LES PARENTS NE RETROUVENT PAS L’APPROCHE PERSONNALISÉE DONT LEUR ENFANT BÉNÉFICIAIT À GARCHES

Selon les familles, les oncologues imposent de nombreux examens avant d’administrer la « chimio de Garches » aux enfants. Les parents se mettent parfois en quête d’un autre centre de référence pour qu’un oncologue accepte de faire la cure dans un délai plus court. L’association témoigne que lorsque les mêmes traitements sont appliqués, c’est une simple photocopie de la dernière cure pratiquée à Garches qui sert de base : des « traitements défigurés » par les habitudes de fonctionnement des nouveaux sites. Ce qui entraîne, selon elle, « une diminution des doses presque automatique et une perfusion sur une plus courte durée, modifiant la tolérance et l’efficacité ». Les parents ne retrouvent pas non plus l’adaptation du traitement en fonction de l’état clinique de leur enfant, gage de réussite selon eux de l’approche personnalisée de l’équipe de Garches.

Par ailleurs, les parents déplorent que malgré les promesses du Pr Chevallier, aucun d’entre eux n’a pour le moment été accepté, comme ça se faisait à Garches, dans les Réunions de concertation pluridisciplinaire (RCP), où médecins et oncologues discutent du traitement du patient. Pas plus qu’il n’a été possible au médecin choisi par les parents d’assister à ces fameuses réunions où se joue la prise en charge médicale de leur enfant. Enfin, hors de question pour les oncologues de bénéficier de l’avis des médecins de Garches ou de Nicole Delépine.

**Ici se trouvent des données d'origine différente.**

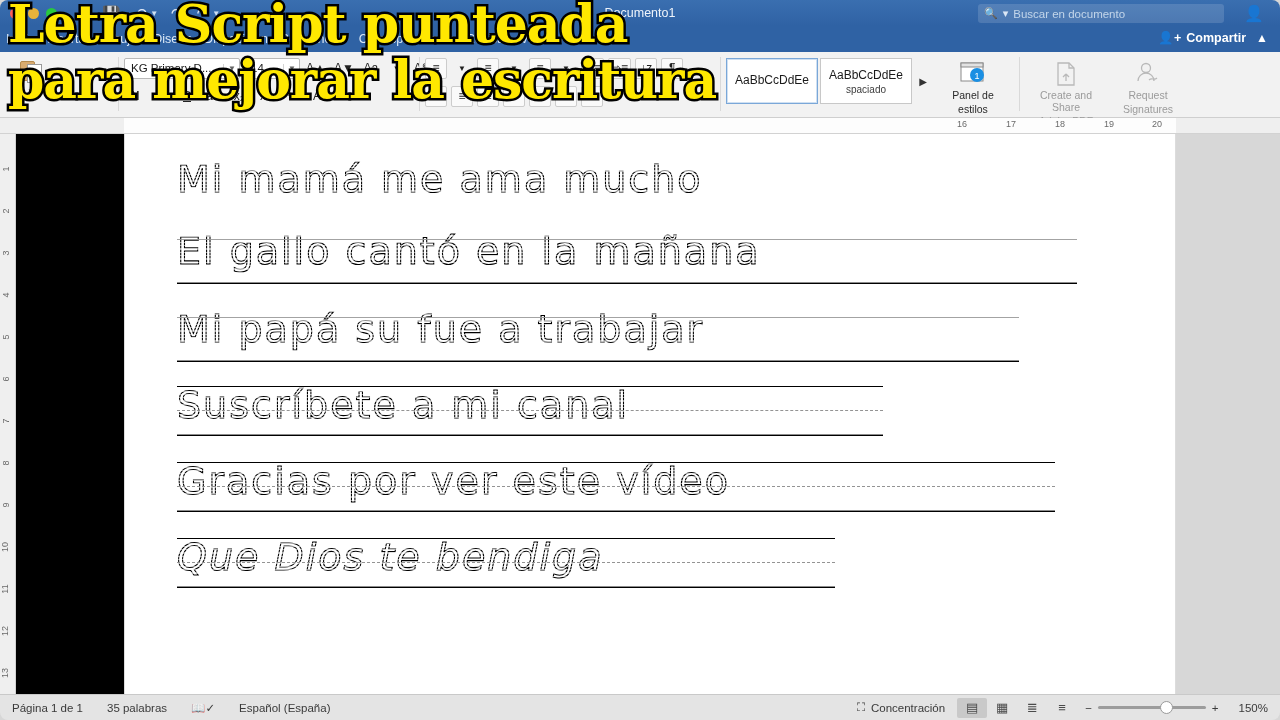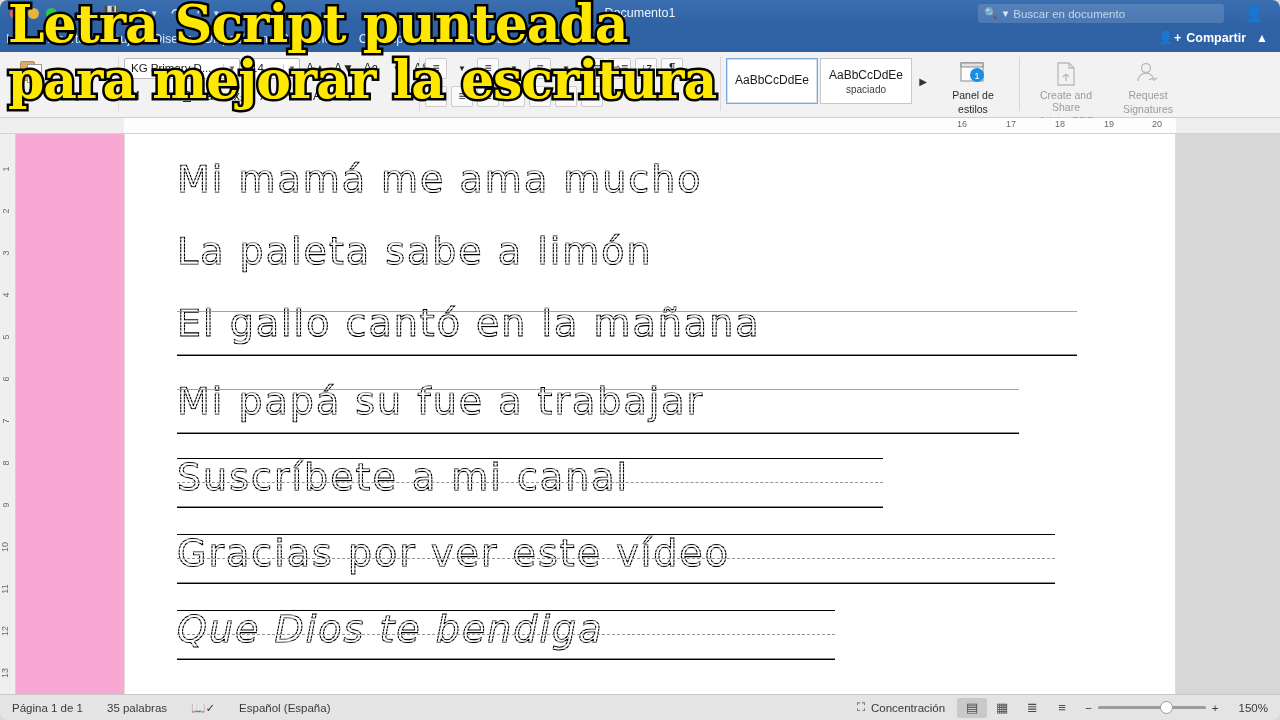"16" .workarea { background: #f9a8d4 -> #000000 }
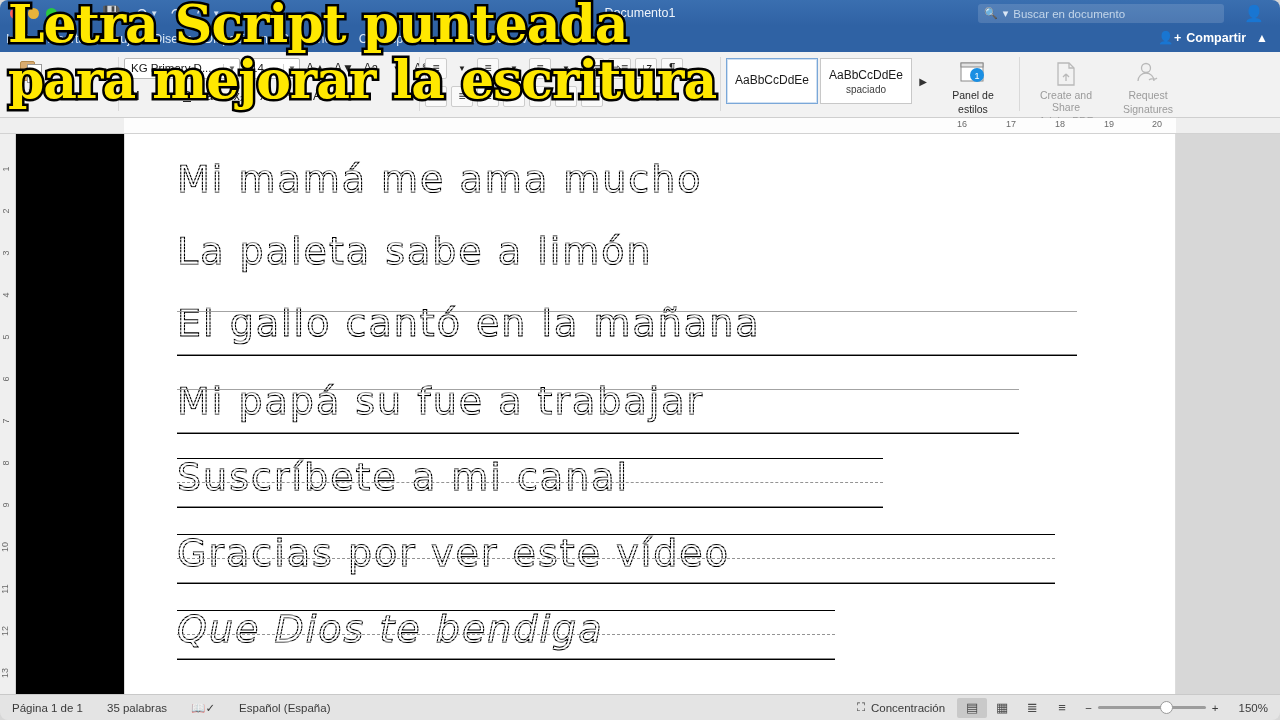"La paleta sabe a limón" div.dline { html: <div> <div>La paleta sabe a limón</div> <div></div> </div> -> none }
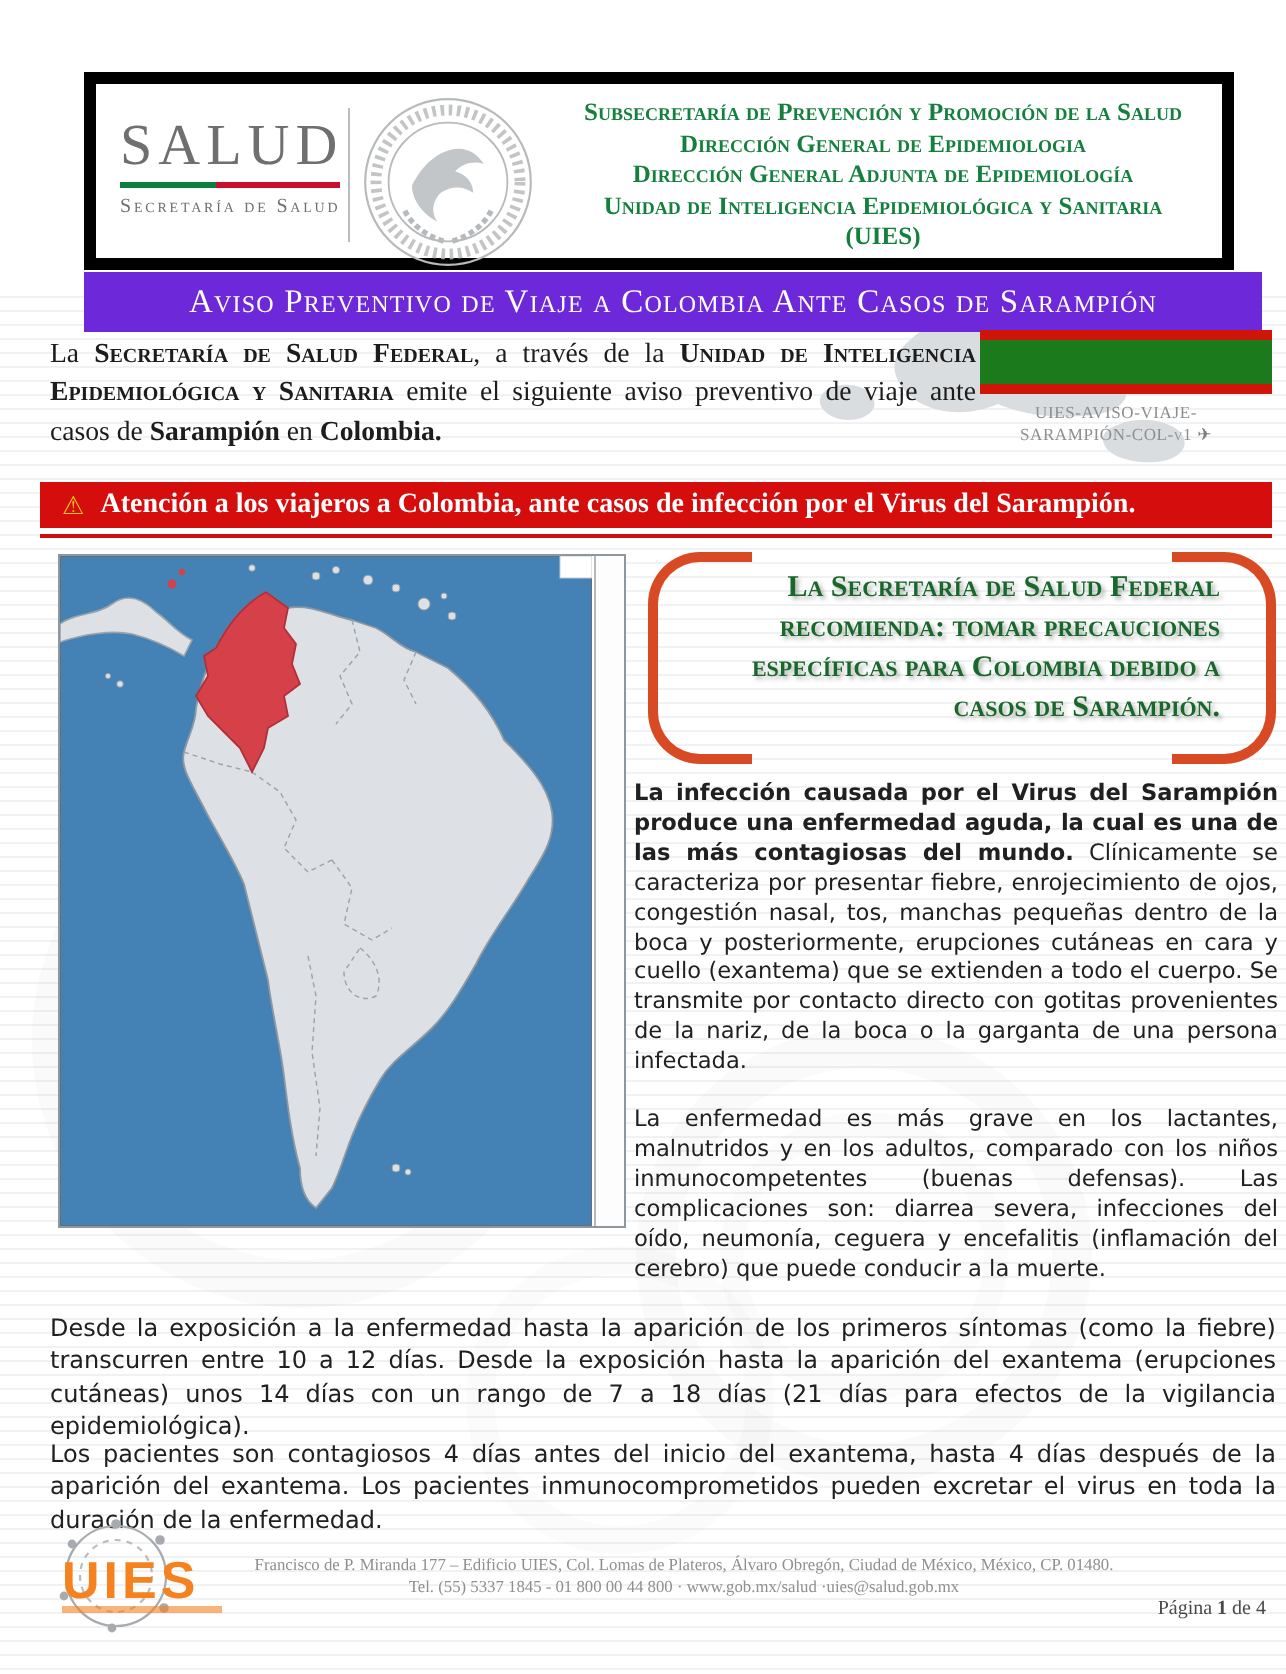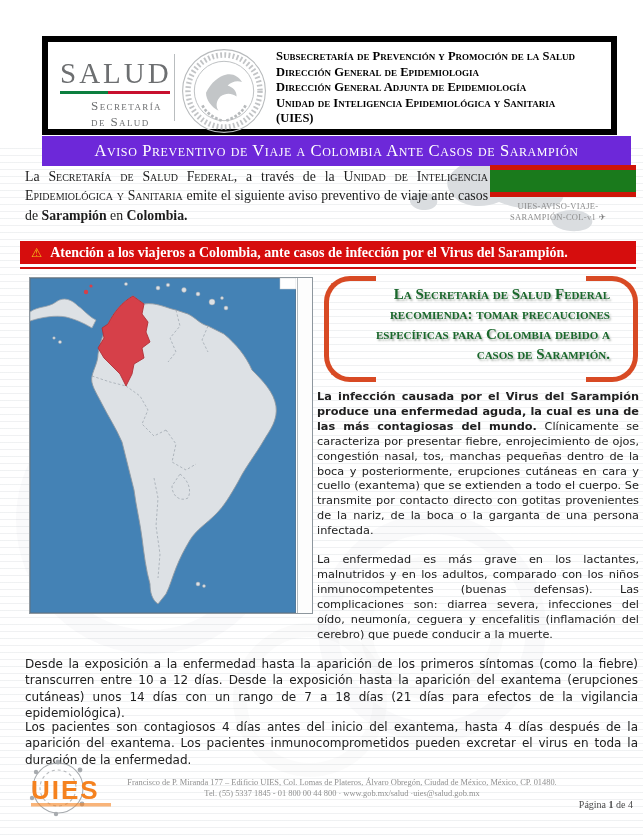"Subsecretaría de Prevención y Promoción" .dept { color: #000000 -> #15803d; text-align: none -> center }
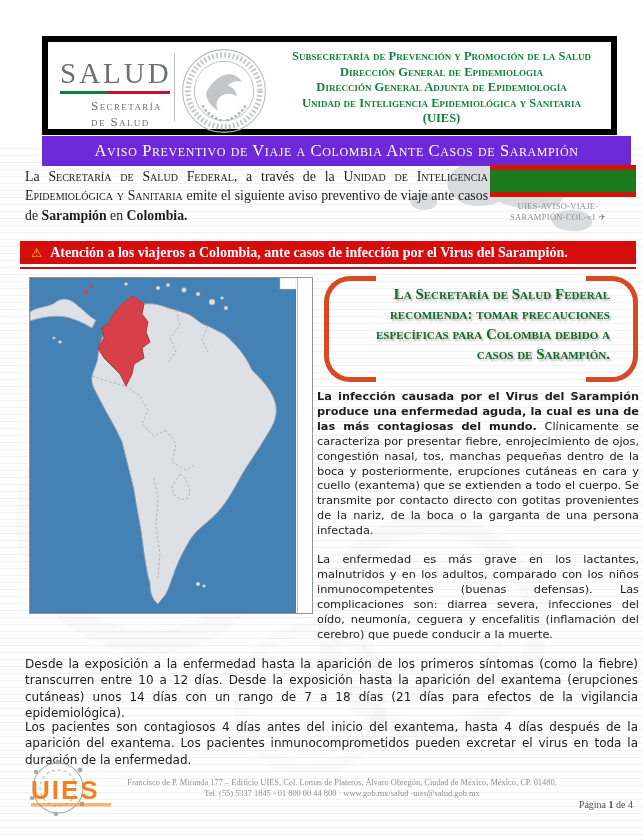"Secretaría de Salud" .salud-sub { font-size: 13px -> 10px; margin-left: 31px -> none }
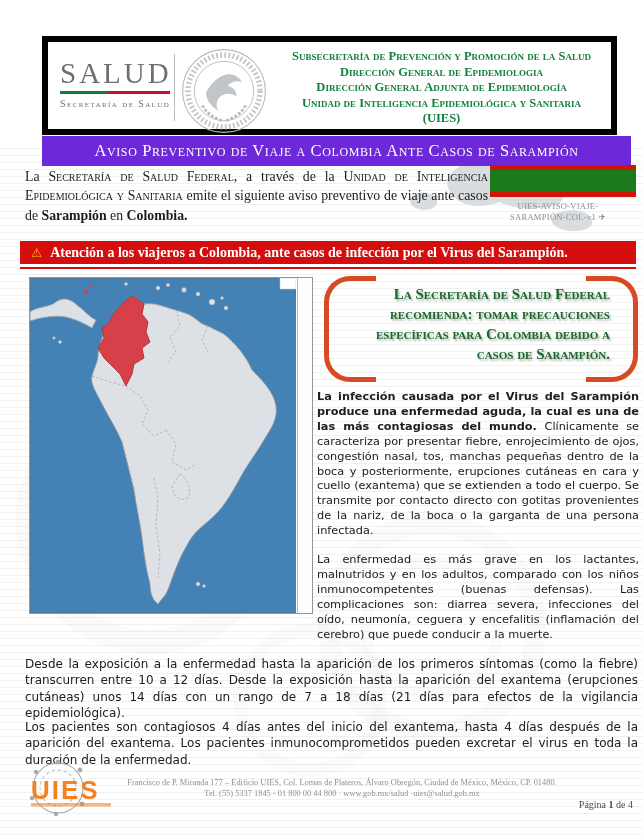"Secretaría de Salud Federal" .intro .sc { font-weight: normal -> bold }
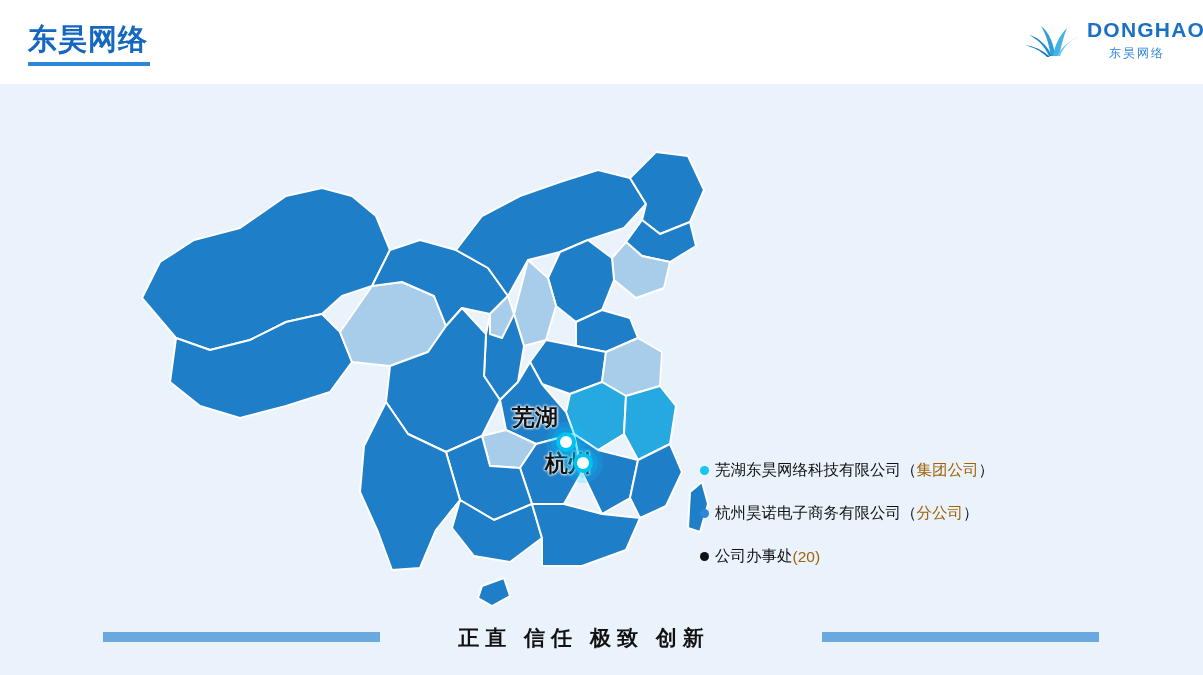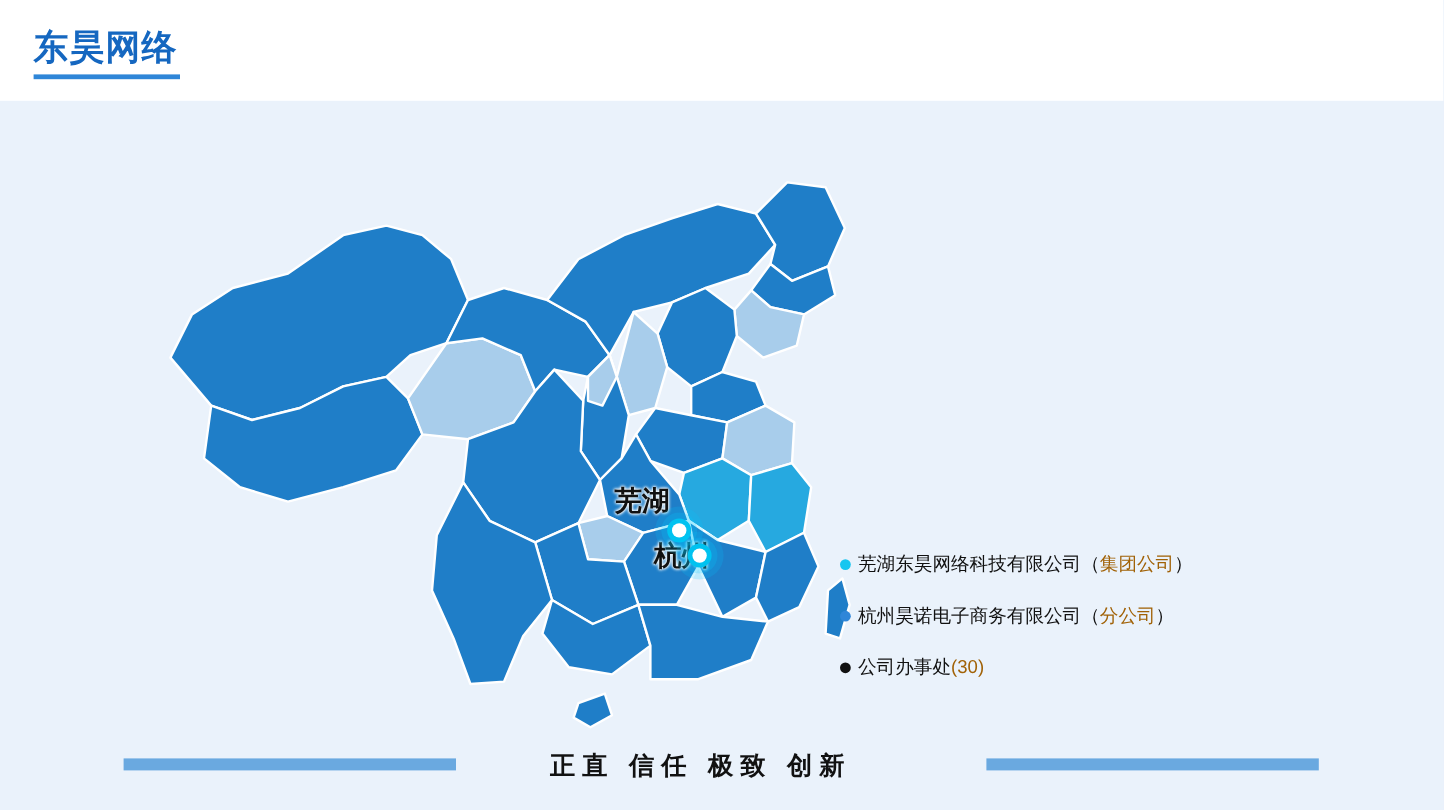"DONGHAO" div.logo { html: none -> <div> <svg> <g> <path></path> <path></path> <path></path> <path></path> <path></path> </g> </svg> <div>DONGHAO</div> <div>东昊网络</div> </div> }
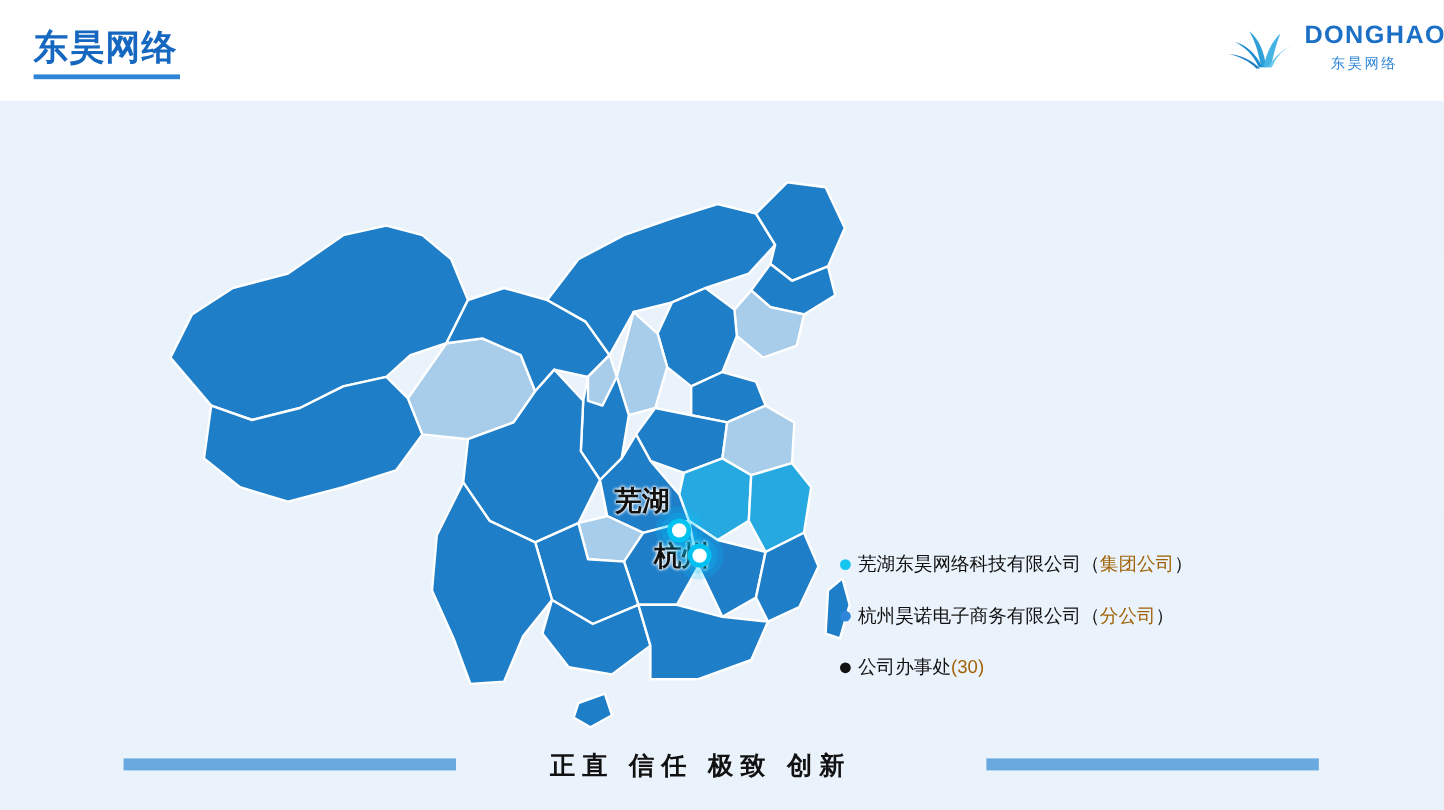"(30)" span.red { text: 30 -> 20 }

LA MENACE DE LA DESTITUTION DE L’AUTORITÉ PARENTALE

Laurence Godfrin, inquiète, reprend : « Et si on n’est pas d’accord avec l’avis de la RCP, que se passera-t-il ? On sera prié d’aller voir ailleurs ! Mais où ? Tous les centres appliquent les mêmes protocoles ou les mêmes essais thérapeutiques.» Ces familles ont le sentiment qu’on les ramène aujourd’hui vers les centres qu’elles ont fui. Elles ont presque toutes atterri dans l’unité du Dr Delépine, la plupart du temps grâce au bouche-à-oreille, parce qu’elles refusaient les traitements innovants pour leurs enfants, c’est-à-dire des molécules dont on teste l’efficacité et la toxicité dans le cadre d’essais thérapeutiques. « Avant, on avait le choix, on avait un ailleurs. Aujourd’hui, on n’a plus “d’ailleurs”», poursuit la mère d’Eline, qui tente de contenir son émotion lorsqu’elle évoque, en cas de refus d’un traitement par les parents, la menace de destitution de l’autorité parentale qui plane au-dessus de leurs têtes.

Les familles ont rendez-vous le 29 septembre au Conseil d’Etat. Elles demandent la suspension de la décision de fermeture du service d’oncologie pédiatrique de Garches jusqu’à ce qu’il soit statué sur la légalité de cette décision. Afin que leur soit rendu, disent-elles, le droit pour leur enfant d’être soigné comme elles l’ont choisi.